BEGIN SOURCE RECORDS

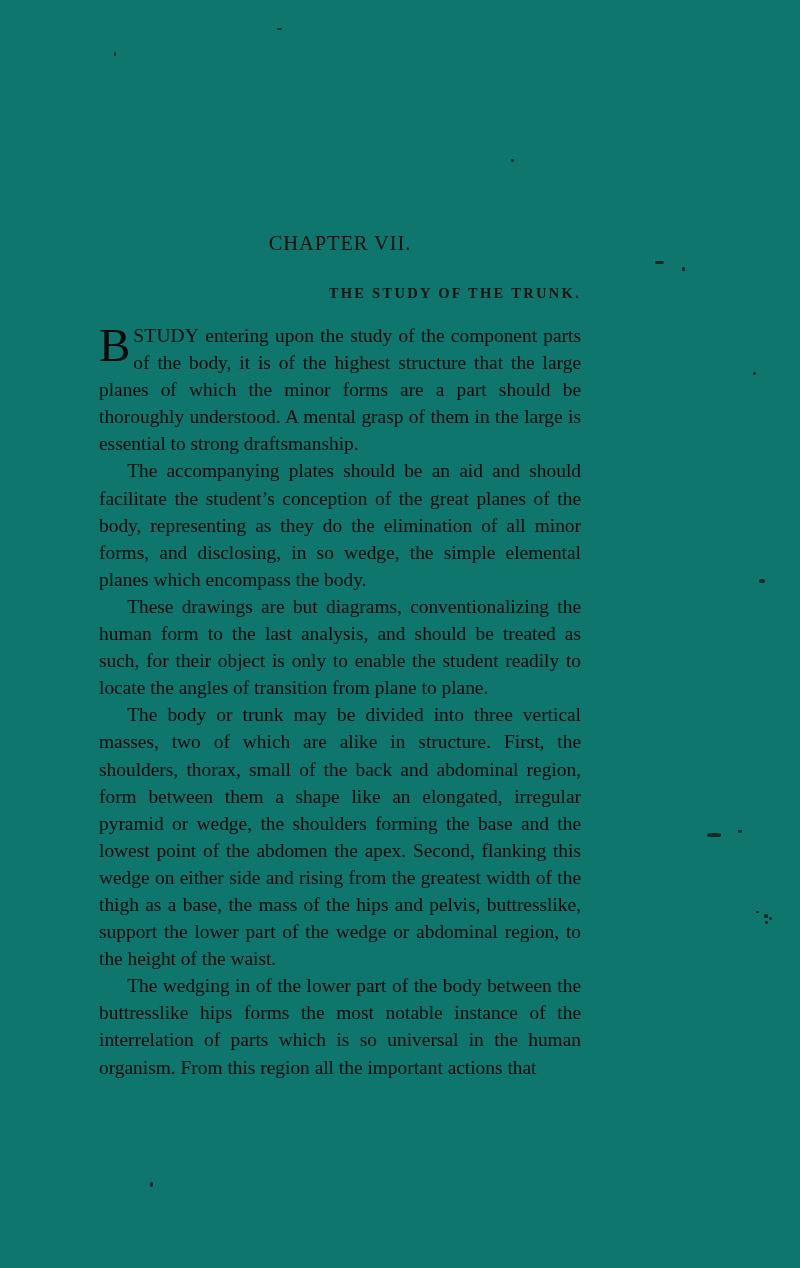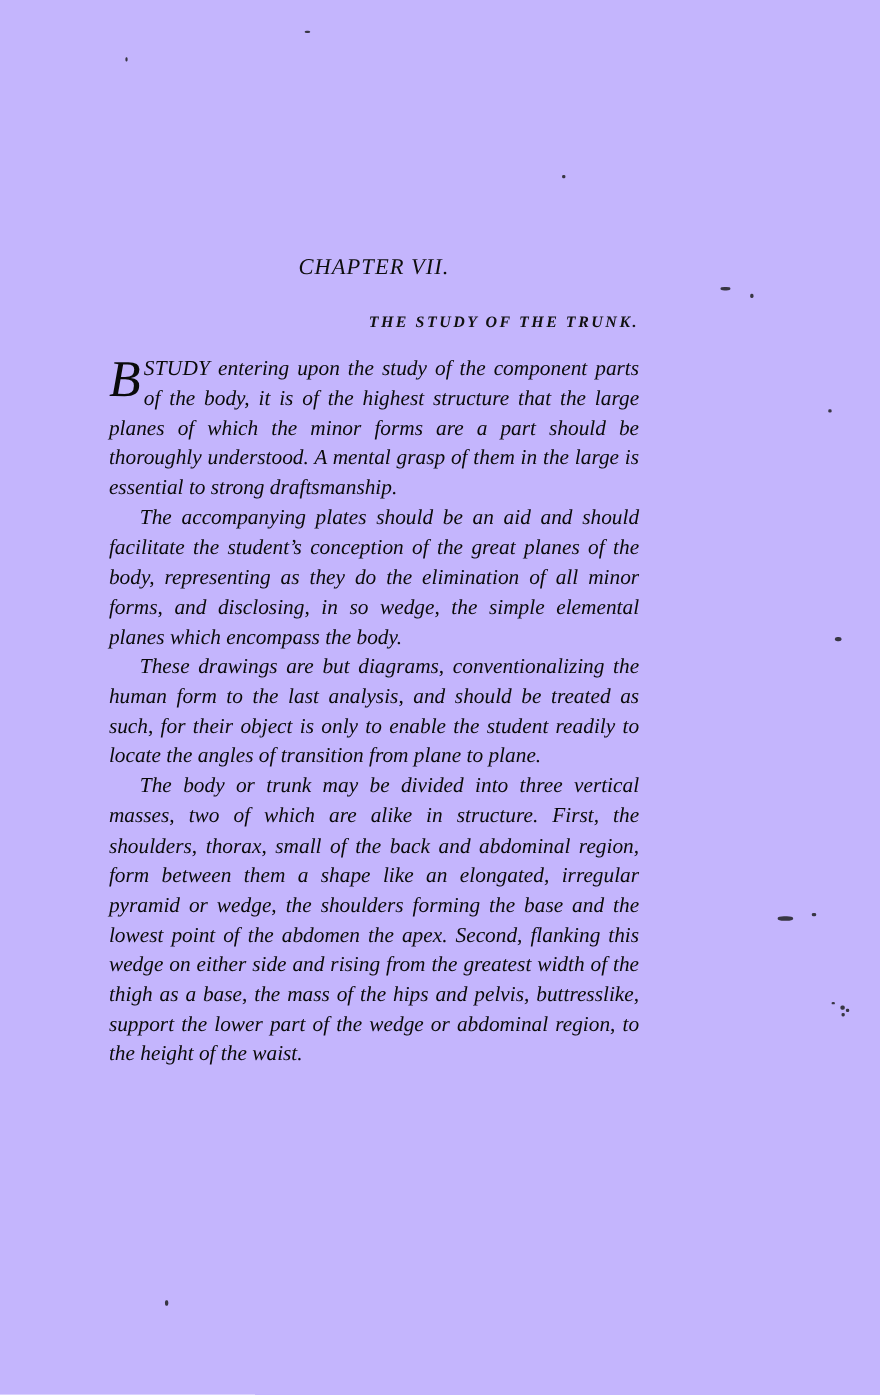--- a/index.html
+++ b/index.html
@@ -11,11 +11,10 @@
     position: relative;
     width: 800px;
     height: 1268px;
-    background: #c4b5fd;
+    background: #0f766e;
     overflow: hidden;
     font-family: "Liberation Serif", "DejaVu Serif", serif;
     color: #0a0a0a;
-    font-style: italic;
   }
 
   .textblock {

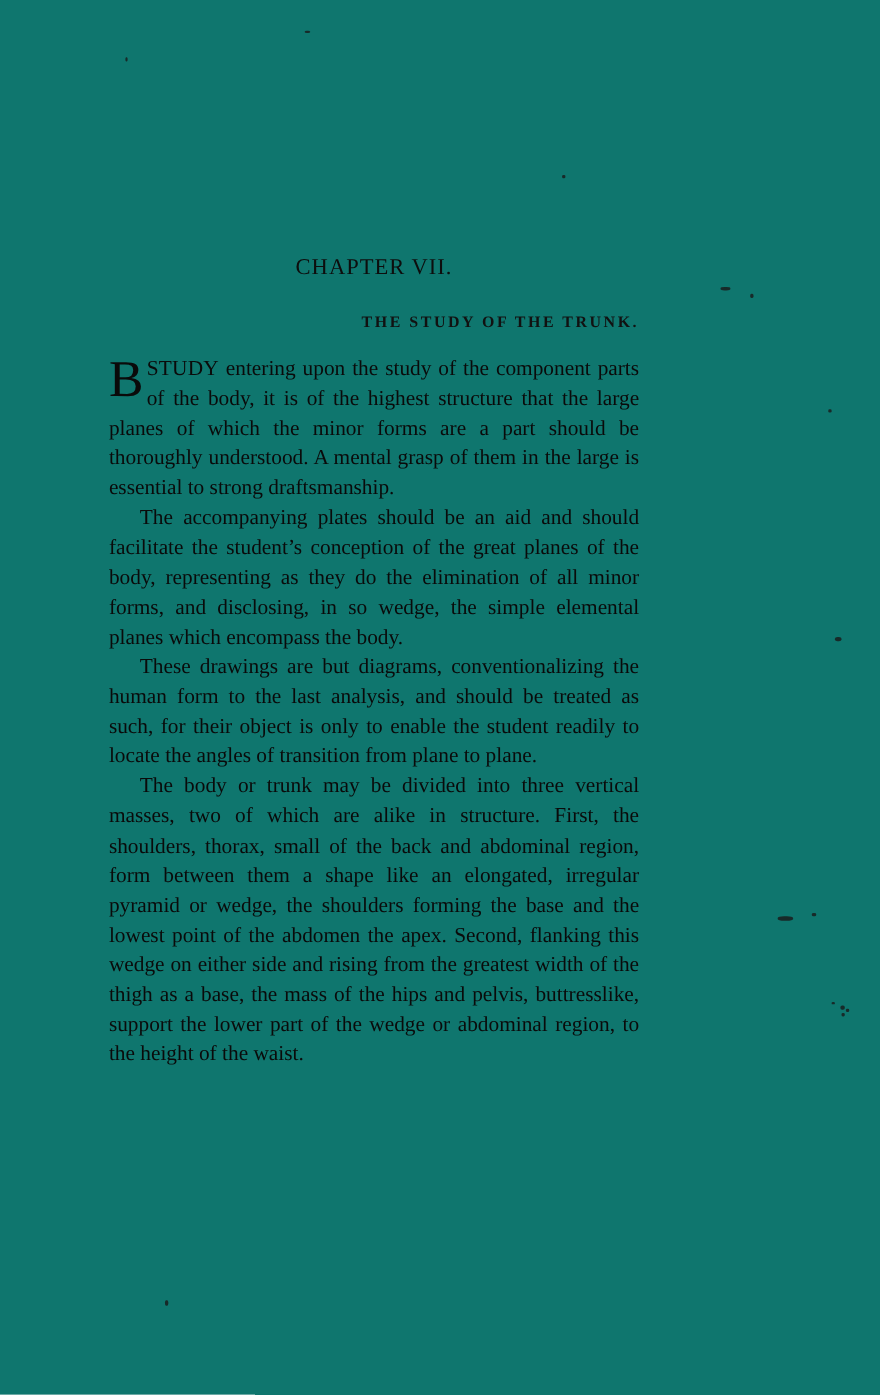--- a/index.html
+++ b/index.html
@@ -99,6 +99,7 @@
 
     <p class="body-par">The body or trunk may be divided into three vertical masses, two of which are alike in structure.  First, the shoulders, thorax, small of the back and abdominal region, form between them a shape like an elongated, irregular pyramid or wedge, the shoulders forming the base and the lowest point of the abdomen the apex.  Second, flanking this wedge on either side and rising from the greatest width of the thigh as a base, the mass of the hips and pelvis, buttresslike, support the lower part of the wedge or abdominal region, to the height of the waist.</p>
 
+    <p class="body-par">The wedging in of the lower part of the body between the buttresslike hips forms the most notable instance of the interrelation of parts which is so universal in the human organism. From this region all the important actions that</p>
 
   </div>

END SOURCE RECORDS
BEGIN SOURCE RECORDS

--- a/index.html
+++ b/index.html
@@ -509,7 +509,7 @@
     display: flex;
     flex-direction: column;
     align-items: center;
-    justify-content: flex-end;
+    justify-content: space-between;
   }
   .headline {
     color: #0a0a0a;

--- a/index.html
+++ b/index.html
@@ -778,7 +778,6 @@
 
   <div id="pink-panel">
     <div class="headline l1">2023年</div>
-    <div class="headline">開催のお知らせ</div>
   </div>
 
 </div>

END SOURCE RECORDS

=== WORK INSTRUCTION ===
Across all the entries above, count each line that has the word "headline" in it, and give only the count.

=== RESULT OF THIS TASK ===
3